→ **Exercise brief**
Write out, word for word, the part of the listing below that opens with the line containing "(269, 482) none -> [305,538,345,558] 参考" and closes with the line containing "(103, 1905) none -> [1144,1080,1168,1095] 4.", keeping both of those lines and adding no others.

-- Data listing follows --

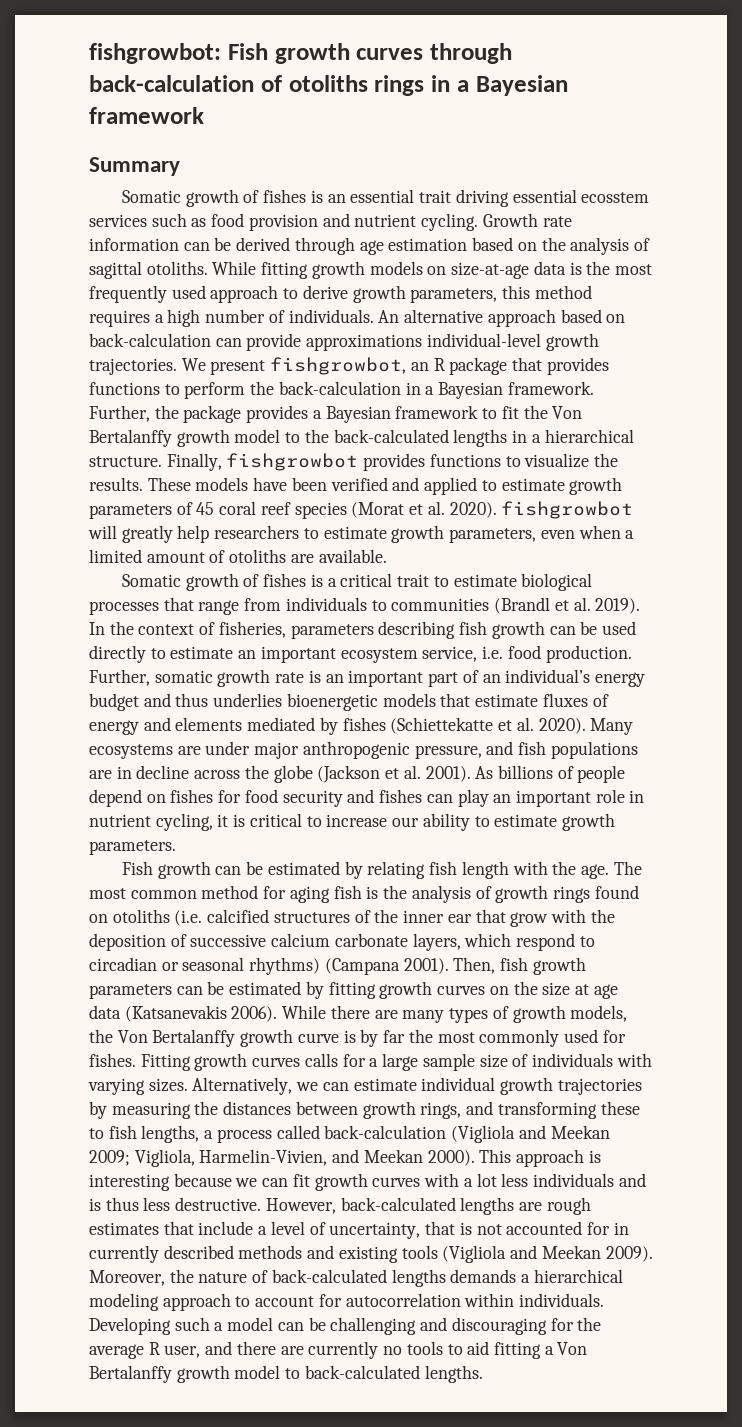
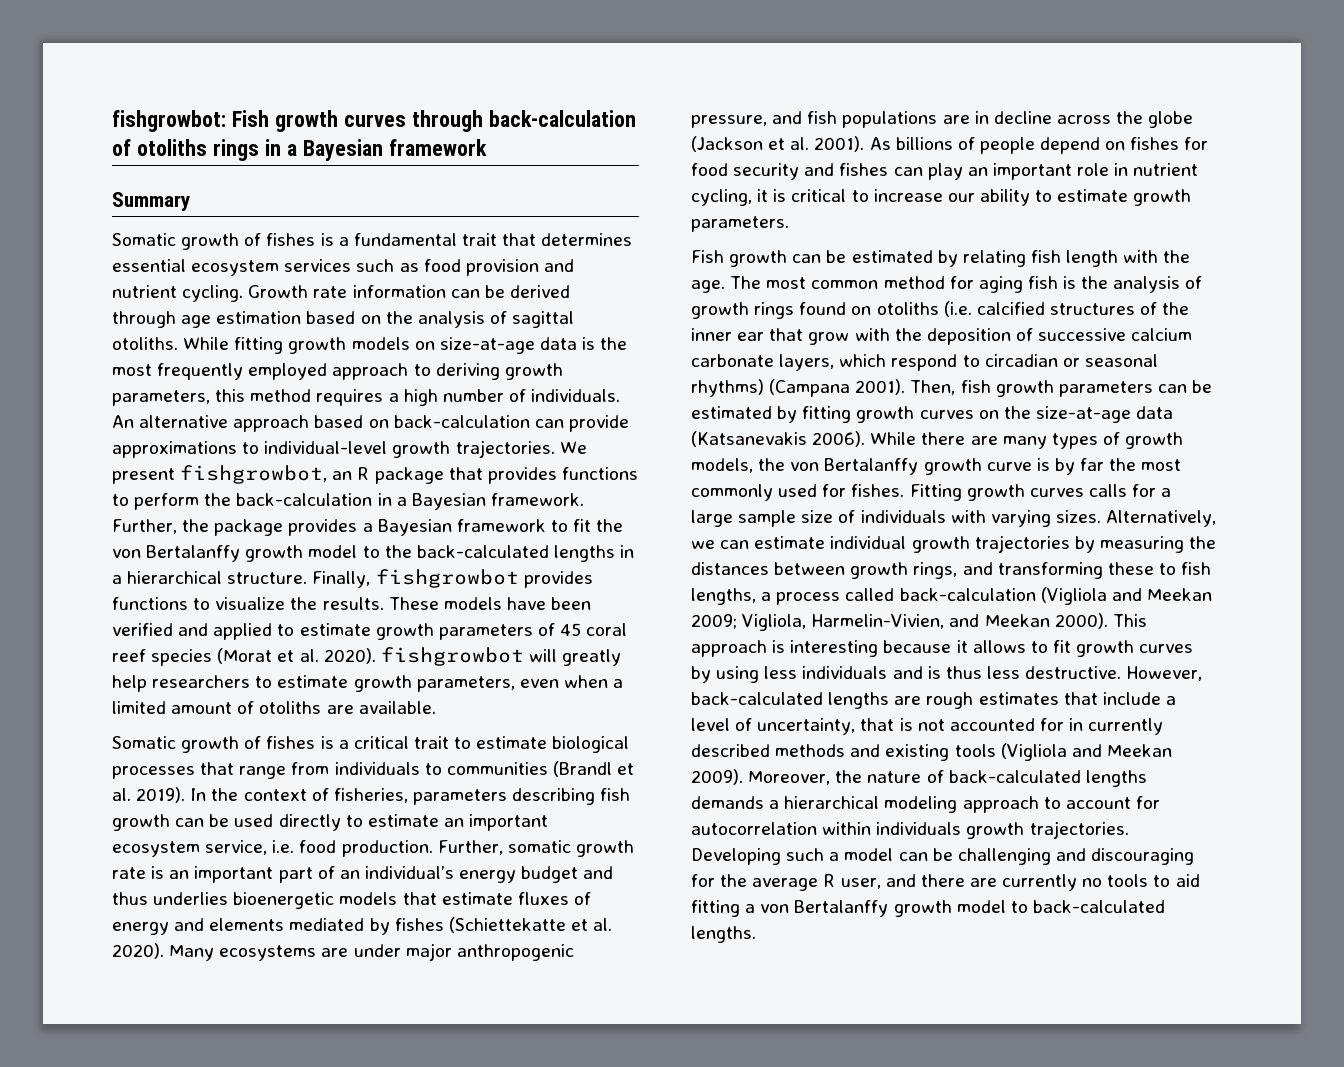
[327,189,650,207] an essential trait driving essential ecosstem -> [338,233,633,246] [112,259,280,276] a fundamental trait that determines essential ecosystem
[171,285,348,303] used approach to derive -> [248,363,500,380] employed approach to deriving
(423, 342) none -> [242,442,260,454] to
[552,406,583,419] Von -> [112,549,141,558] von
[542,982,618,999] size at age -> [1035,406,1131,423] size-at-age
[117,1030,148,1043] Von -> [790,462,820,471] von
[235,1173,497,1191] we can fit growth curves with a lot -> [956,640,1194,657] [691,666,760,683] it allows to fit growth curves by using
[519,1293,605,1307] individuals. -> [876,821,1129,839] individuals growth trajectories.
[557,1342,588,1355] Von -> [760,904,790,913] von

-- Data listing concluded --
-- Data listing follows --

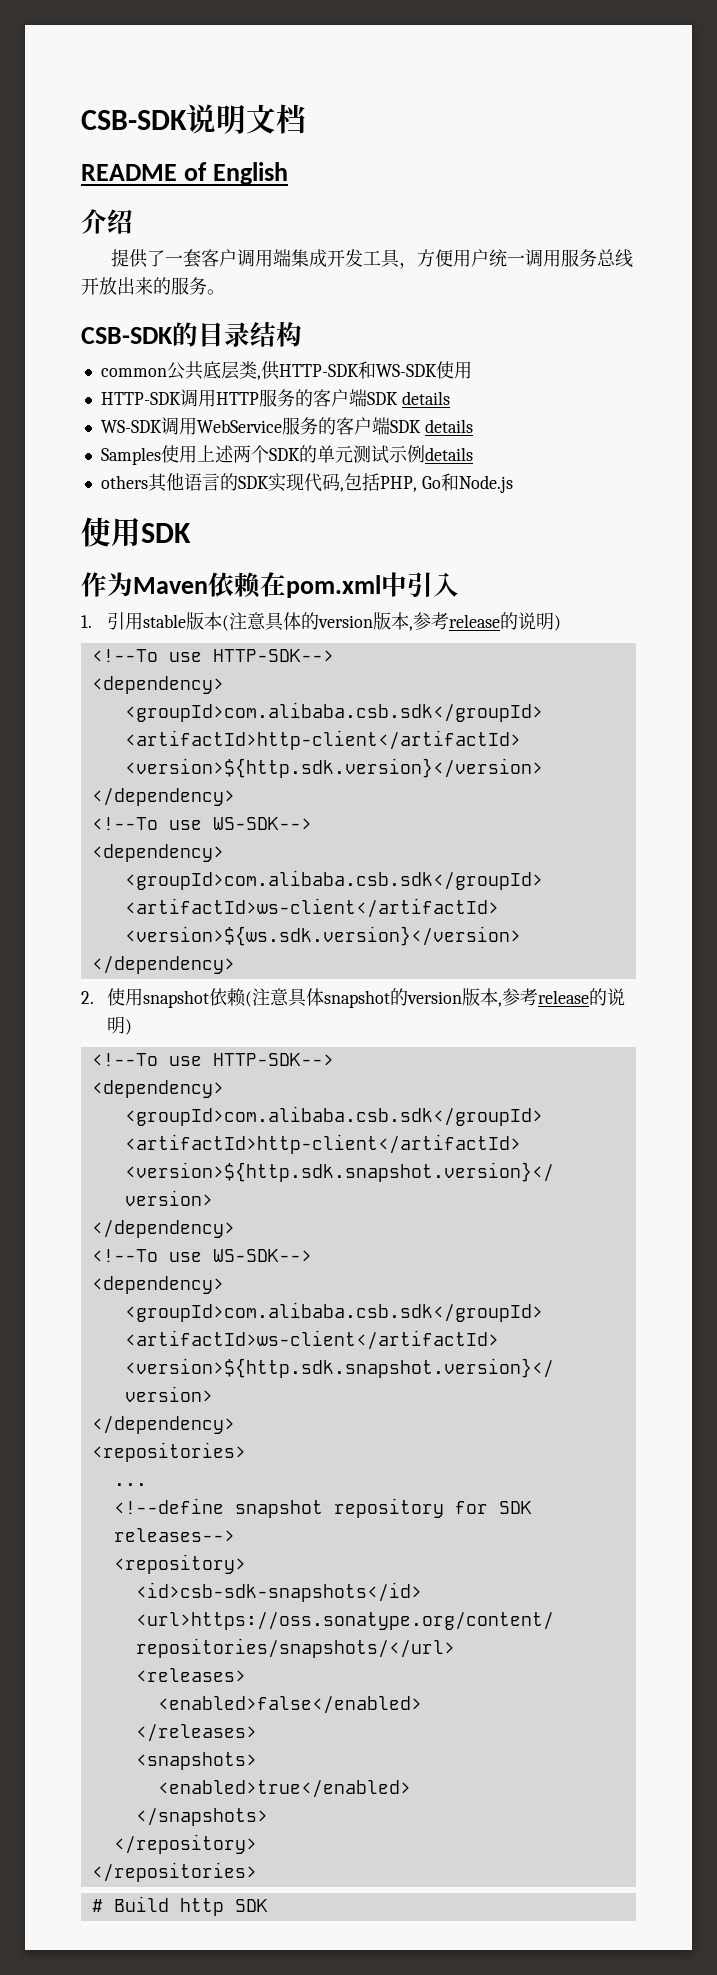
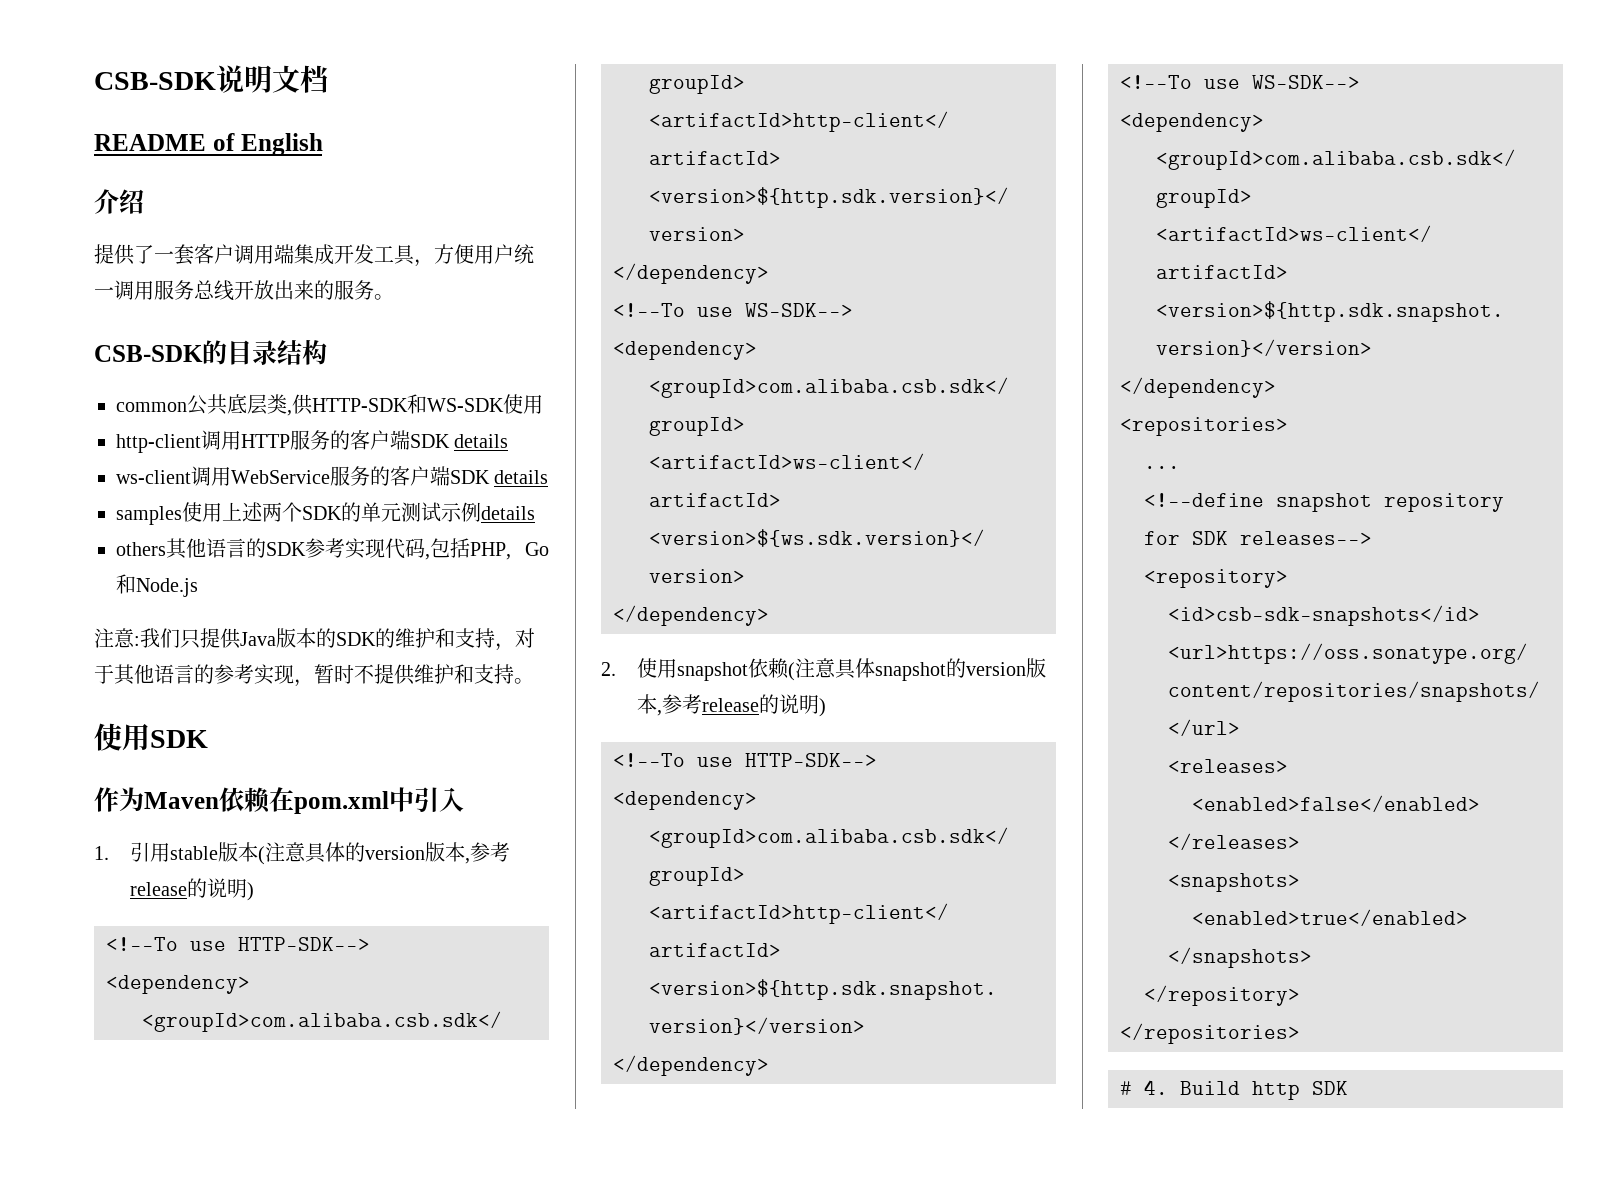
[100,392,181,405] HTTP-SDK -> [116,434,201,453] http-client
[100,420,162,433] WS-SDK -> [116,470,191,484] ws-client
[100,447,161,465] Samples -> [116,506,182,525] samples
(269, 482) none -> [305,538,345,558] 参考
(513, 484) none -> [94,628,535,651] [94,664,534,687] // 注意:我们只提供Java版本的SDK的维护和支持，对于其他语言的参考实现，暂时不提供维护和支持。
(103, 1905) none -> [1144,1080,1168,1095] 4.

-- Data listing concluded --
-- Data listing follows --

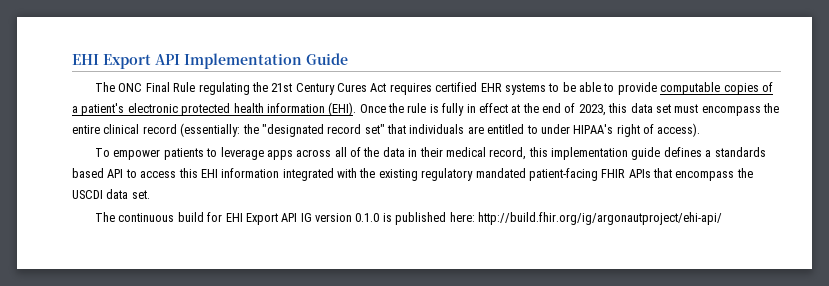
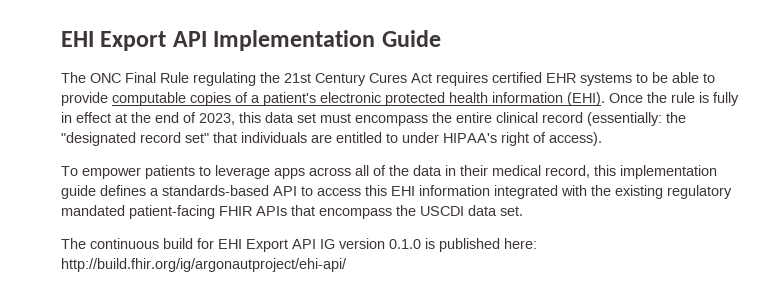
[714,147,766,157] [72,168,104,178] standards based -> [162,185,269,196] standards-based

-- Data listing concluded --

→ **Solution**
(269, 482) none -> [305,538,345,558] 参考
(513, 484) none -> [94,628,535,651] [94,664,534,687] // 注意:我们只提供Java版本的SDK的维护和支持，对于其他语言的参考实现，暂时不提供维护和支持。
(103, 1905) none -> [1144,1080,1168,1095] 4.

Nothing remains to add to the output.